Microsoft and Alacritech have settled a dispute over networking technology the software giant plans to use in future versions of Windows.

Alacritech, which sued Microsoft for patent infringement last year, announced the settlement on Wednesday. The dispute centred around Microsoft's "Chimney" technology, which the software giant said it developed independently, but which Alacritech said was based on its own intellectual property.

The start-up, based in San Jose, California, won a preliminary injunction in April that temporarily blocked Microsoft from incorporating Alacritech's patented networking interface into new versions of Windows Server 2003 and Longhorn, the next version of Windows.

The companies did not disclose the financial details of the settlement or the fees Microsoft agreed to pay to license Alacritech's technology.

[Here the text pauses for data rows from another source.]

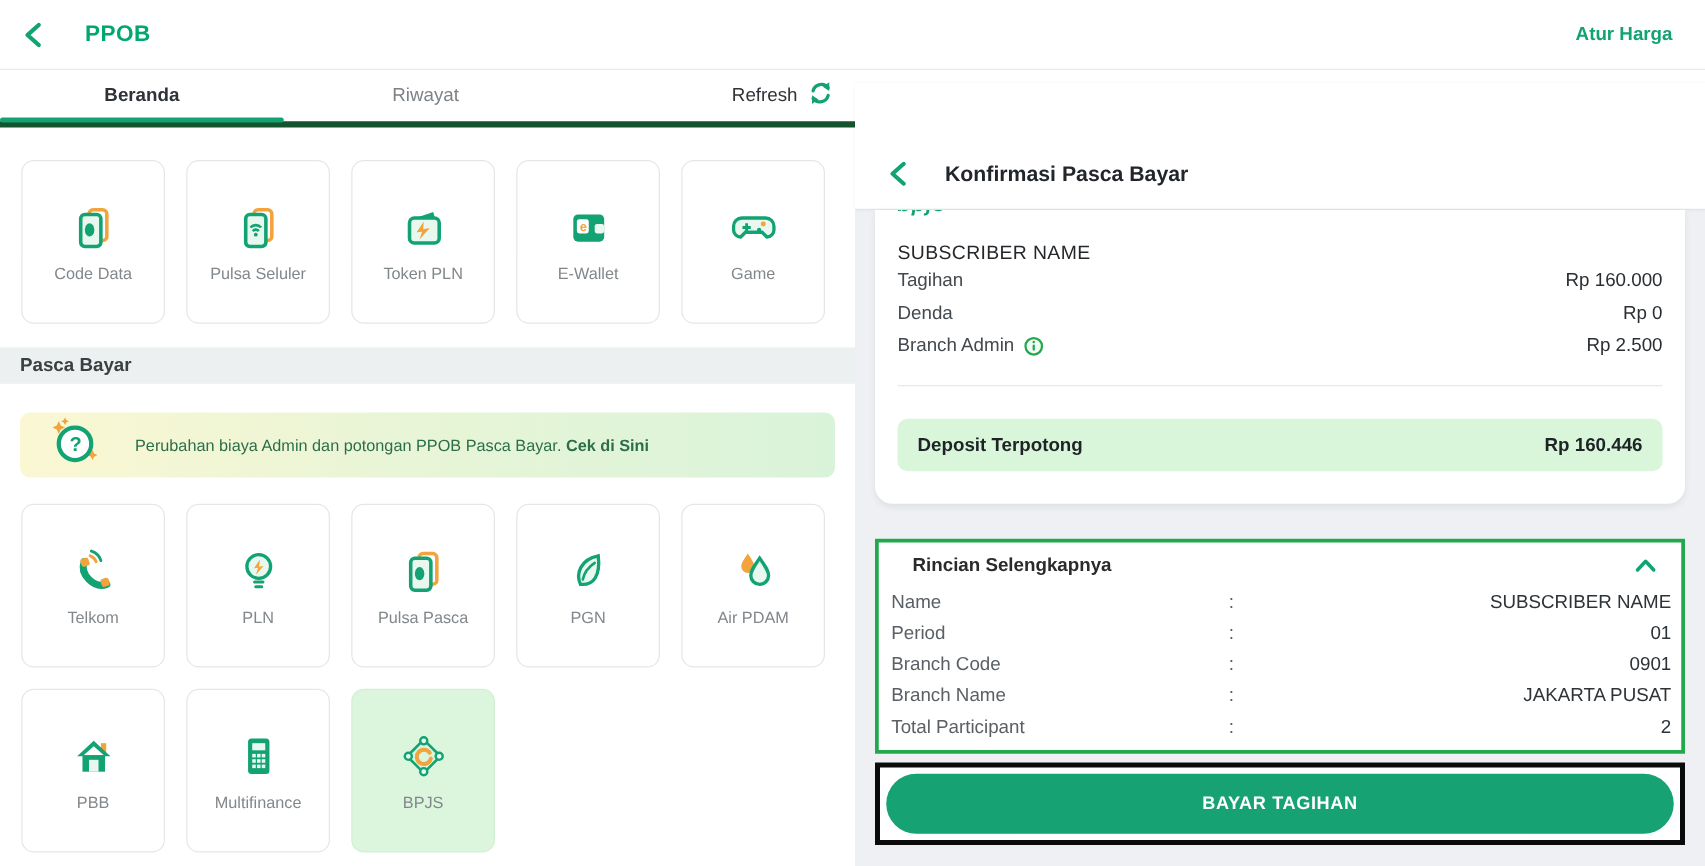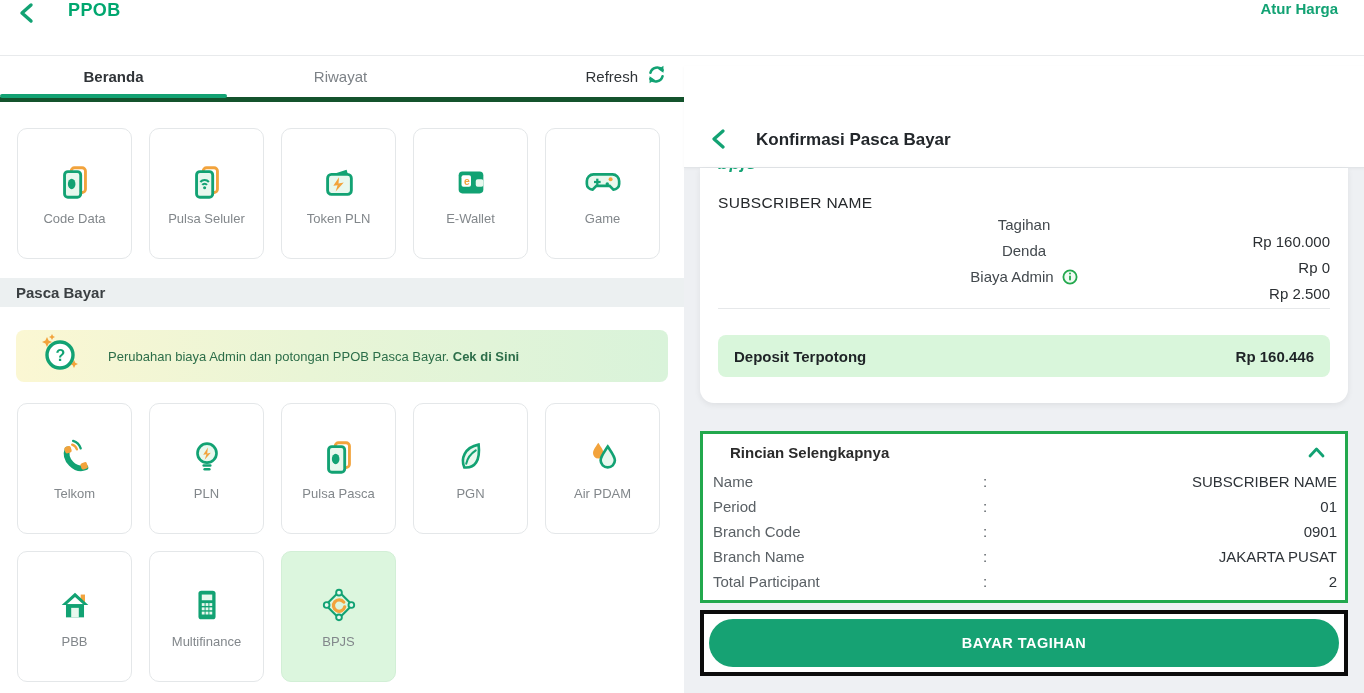"PPOB" .topbar { align-items: none -> center }
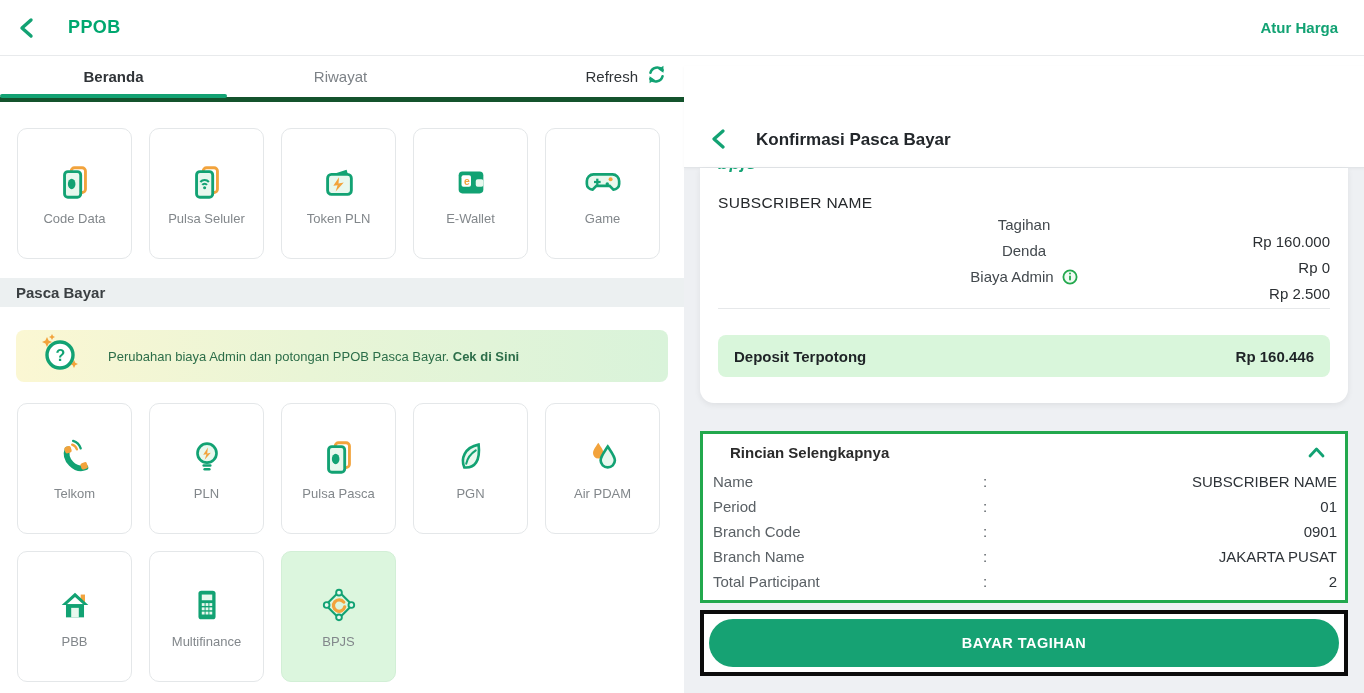"Tagihan" .bill-row { align-items: center -> flex-start; flex-direction: column -> none }
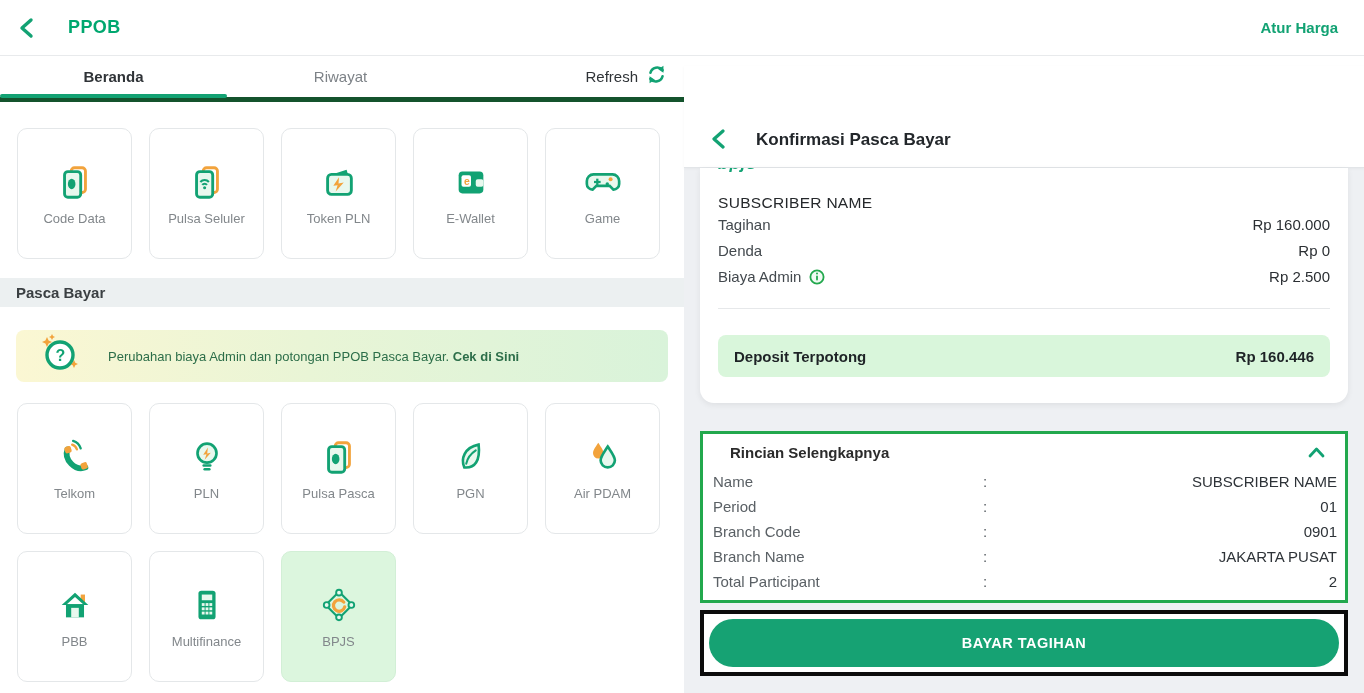"Biaya Admin" span { text: Biaya -> Branch }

As part of the cross-licensing settlement, Alacritech will also have access to certain patented networking technology from Microsoft.

In addition, Broadcom, which builds communications chips for machines that run Windows, signed a cross-licensing agreement with Alacritech, the company said.

Alacritech's technology is a networking interface created to efficiently process Internet traffic. The company says the product, a combination of hardware and software, can eliminate system and network bottlenecks and help shuttle data through Ethernet-based networks. The technology is particularly useful, the company said, as bandwidth speeds increase and ever more data travels over the Internet.

Chimney is a program to support hardware that accelerates networking using the Internet's TCP/IP standard. Microsoft has said that it developed Chimney independently and that it first began to discuss it publicly in 2003.